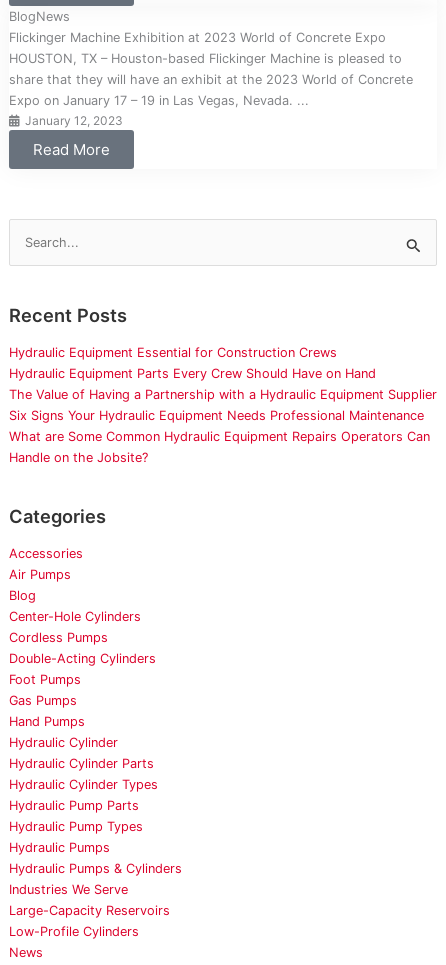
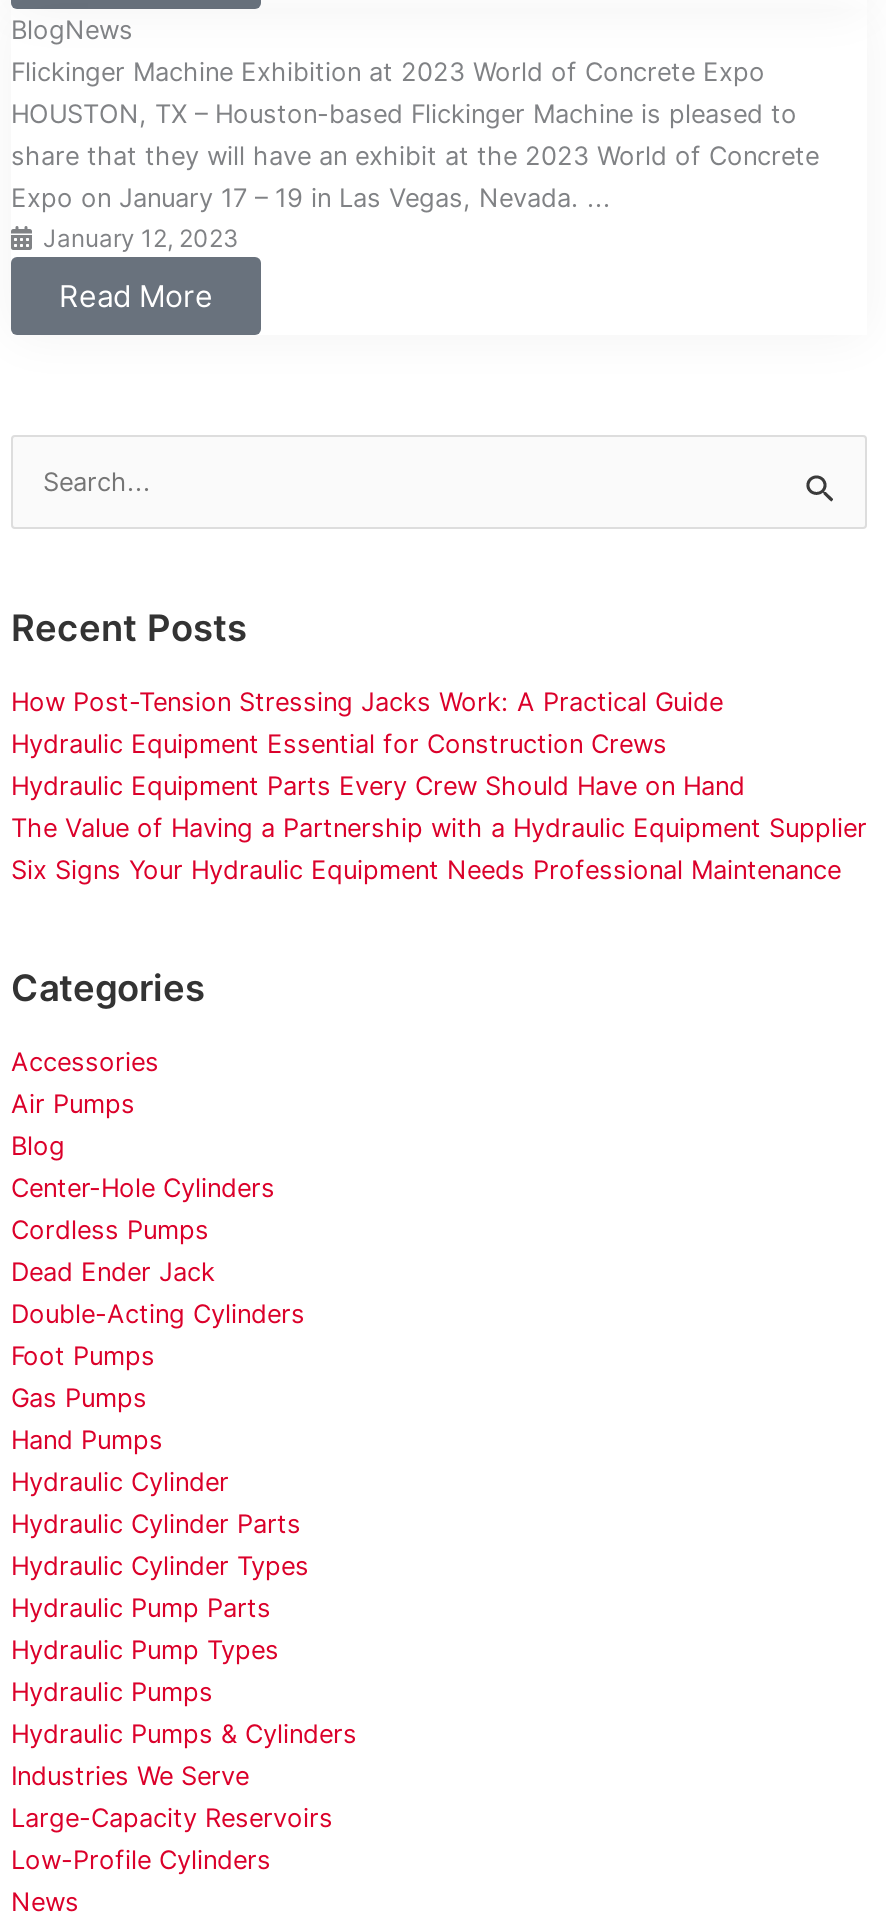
+ How Post-Tension Stressing Jacks Work: A Practical Guide

moved down: Hydraulic Equipment Essential for Construction Crews | Hydraulic Equipment Parts Every Crew Should Have on Hand | The Value of Having a Partnership with a Hydraulic Equipment Supplier | Six Signs Your Hydraulic Equipment Needs Professional Maintenance

- What are Some Common Hydraulic Equipment Repairs Operators Can
- Handle on the Jobsite?

moved up: Categories | Accessories | Air Pumps | Blog | Center-Hole Cylinders | Cordless Pumps

+ Dead Ender Jack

**Assignment**
With the pictures removed, print the entries above exactly.

**Task answer**
+ How Post-Tension Stressing Jacks Work: A Practical Guide

moved down: Hydraulic Equipment Essential for Construction Crews | Hydraulic Equipment Parts Every Crew Should Have on Hand | The Value of Having a Partnership with a Hydraulic Equipment Supplier | Six Signs Your Hydraulic Equipment Needs Professional Maintenance

- What are Some Common Hydraulic Equipment Repairs Operators Can
- Handle on the Jobsite?

moved up: Categories | Accessories | Air Pumps | Blog | Center-Hole Cylinders | Cordless Pumps

+ Dead Ender Jack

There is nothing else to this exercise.